Facing internal and external conflict

The children's comfort at the end-of-life is not something that the nurses can easily get but must be striven to achieve. Internal conflicts of the nurses and external conflicts involving families as care providers must be dealt with by the nurses. This is like the following participants' statements:

... not easy to say, but it must be (eyes staring blankly)...(Participant 3)

... sometimes there is something to do (the speech such as being sarcastic, eyes slightly glanced). so this kid does not feel the pain and the cough gets better...(Participant 2)

In addition, nurses also have to accept when the family feels more comfortable if bringing the child to the hospital when the condition of the child shows signs of death even though it is not in accordance with the expectations and wishes of the nurses or the child itself.

... it is fine if the family wants to take the kid to the hospital...(Participant 4)

Experiencing mixed feelings knowing the children's condition

All the nurses' feelings will occur in line with the increase and decrease of the children's conditions at the end-of-life. Various expressions of nurses' happiness during giving life care to the children and families are depicted from one of the participant's expression that is:

... by (chuckled) realizing the kid's wants, I feel happy...(Participant 3)

The feelings of guilt, sadness, disappointment, and regret are also shown by all participants through some quotes below:

... there is feeling of regret if it has not been realized because we want to elevate the life quality at the end of the children...(Participant 1)

... it's difficult to accept, very difficult (bowing the head), feeling such as never enough always false, difficult...(Participant 3)

In addition, the participants also express feelings of pleasure and sadness that are felt at the same time knowing their child's condition, namely:

…when the child died, I felt such a success (while clenched hands as a sign of success) even though I was sad, meaning that all of the child wants had been granted at the end … (Participant 6)

Requiring the support from all parties

The identification of the need for providing the capacity of palliative care must be done earlier, so the cares given can achieve the best possible objective.
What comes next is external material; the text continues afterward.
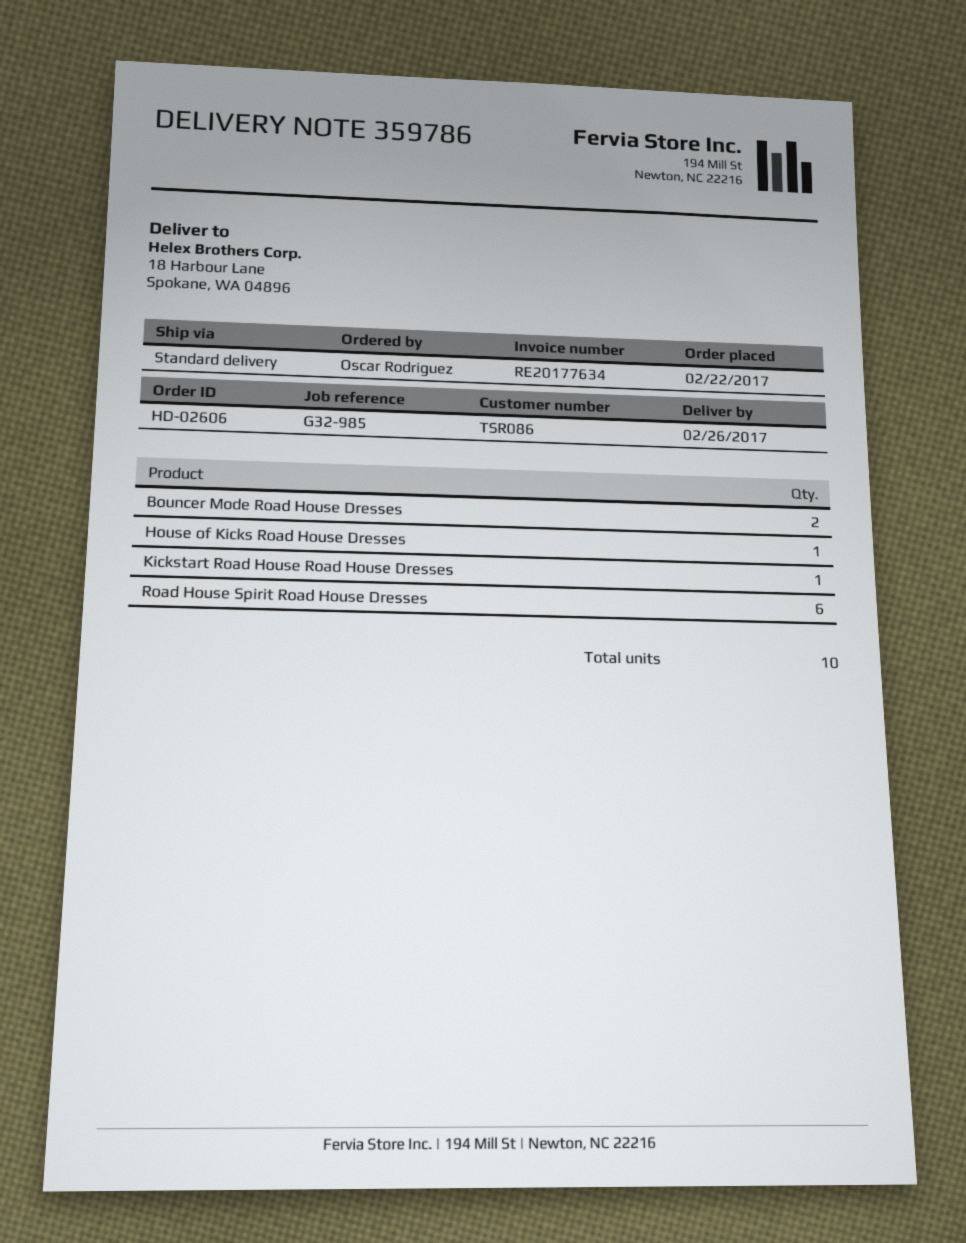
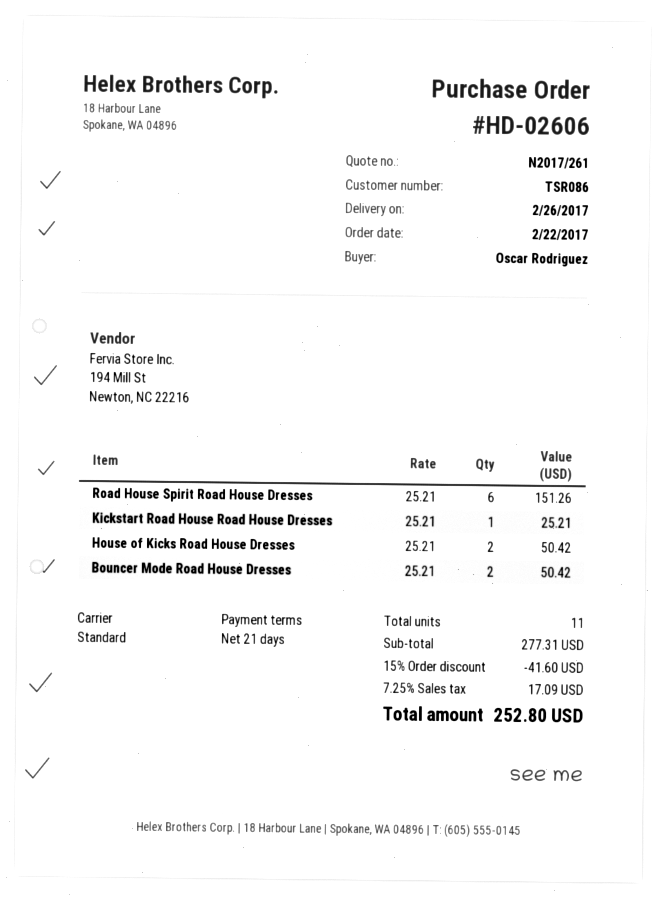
House of Kicks Road House Dresses: 1 -> 2
total quantity: 10 -> 11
This is expressed from the statements of the participants:

... we involve social workers pekerja sosial, usually friends from the other foundations are involved such as Yellow Ribbon, friends from the Social Department, psychologists, or nutritionists...(Participant 5)
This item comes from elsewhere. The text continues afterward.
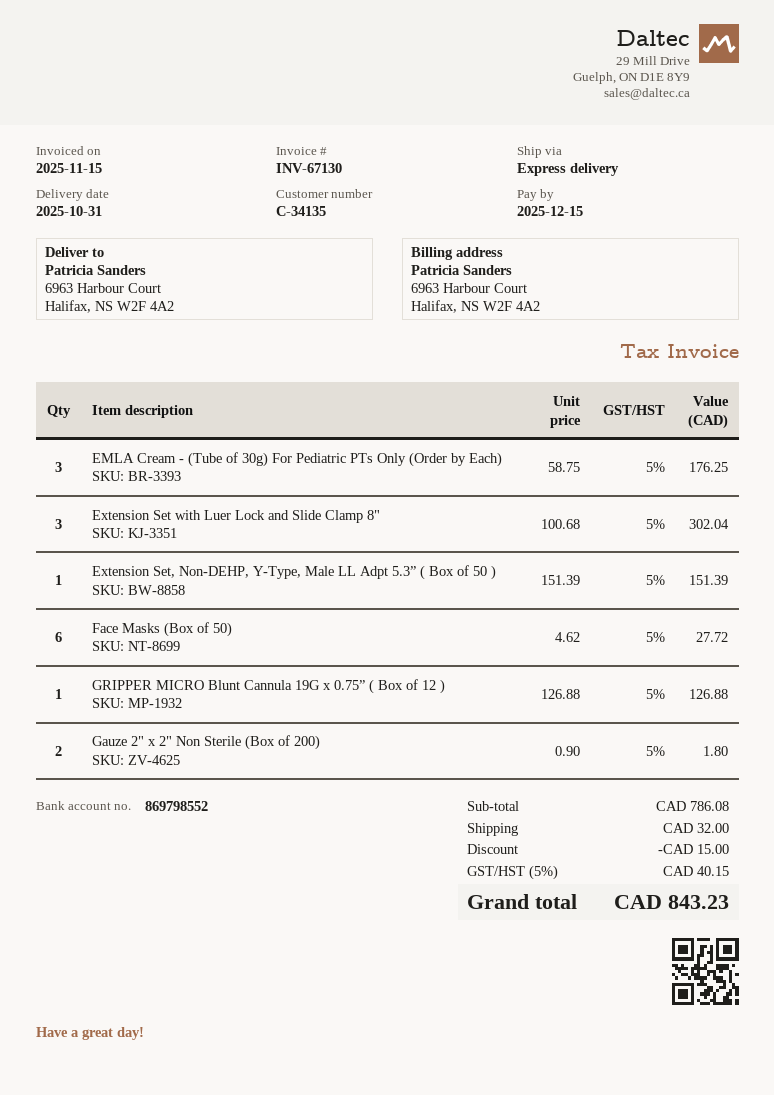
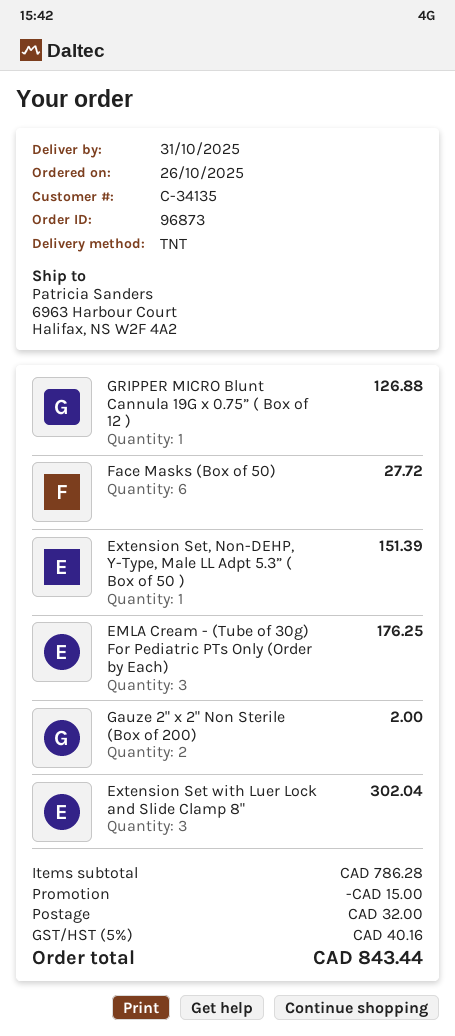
shipping method: express -> TNT
Gauze 2" x 2" Non Sterile (Box of 200): 2 for 1.80 -> 2 for 2.00
subtotal: 786.08 -> 786.28
tax: 5% = 40.15 -> 5% = 40.16
total: 843.23 -> 843.44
While the support provided by psychologists and doctors revealed in several participants' statements that include:

... we cannot solve the psychology of the patient or the patient gets angry or we invite a psychologist for the family...(Participant 3)

... we must coordinate with the primary physician, the what the progress are and what the decreases are at home...(Participant 1)
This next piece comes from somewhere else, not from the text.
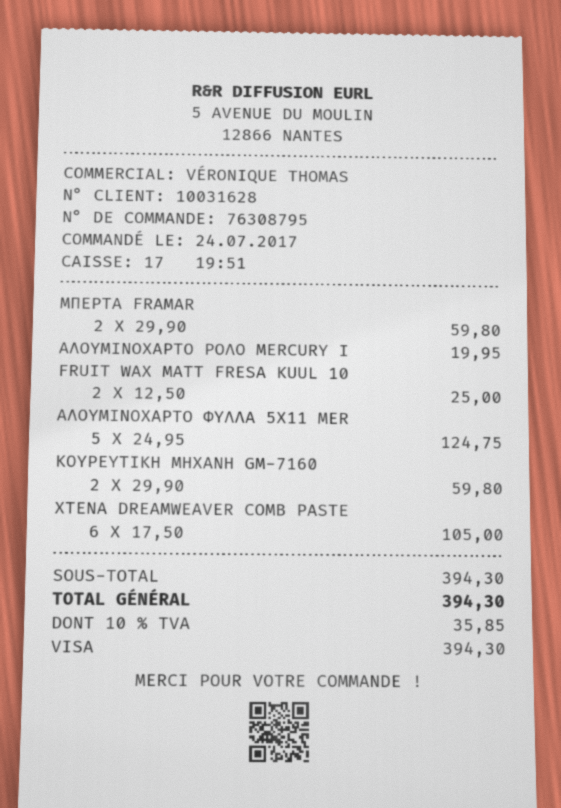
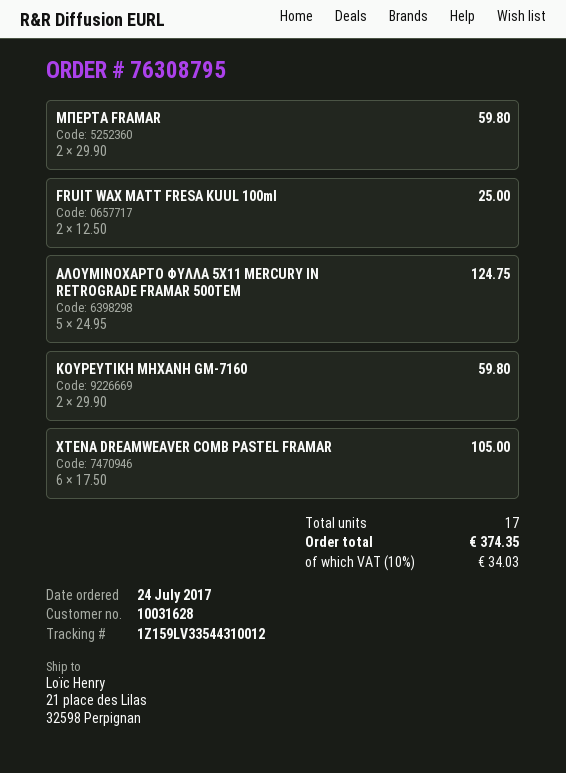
ΑΛΟΥΜΙΝΟΧΑΡΤΟ ΡΟΛΟ MERCURY I: 1 x 19.95 = 19.95 -> none
tax: 10% = 35.85 -> 10% = 34.03
total: 394.30 -> 374.35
Nurses in this study faced internal and external conflicts related to the challenges of providing palliative care. Internal conflict arose when nurses tried to deliver news about the end-of-life to children and their families.[11]

Furthermore, nurses mentioned that the internal conflict was caused by an uncertain disease prognosis. This cannot be avoided and ought to be faced by pediatric palliative nurses.[12] Further complicating things, the word “die” is considered taboo in Indonesian society. However, most families want to be informed of the disease prognosis so that they can contribute meaningfully to the decision-making process.[13]

Nurses can learn to manage internal conflict by increasing their communication skills. Good communication is an important factor in preparing parents and children to face a potentially terminal diagnosis.[14] Efforts to increase that skill could be accomplished by creating a nursing communication standard, conducting consultations, and increasing colleague support.[15] Good communication is key to providing comfort when facing a difficult situation.[16]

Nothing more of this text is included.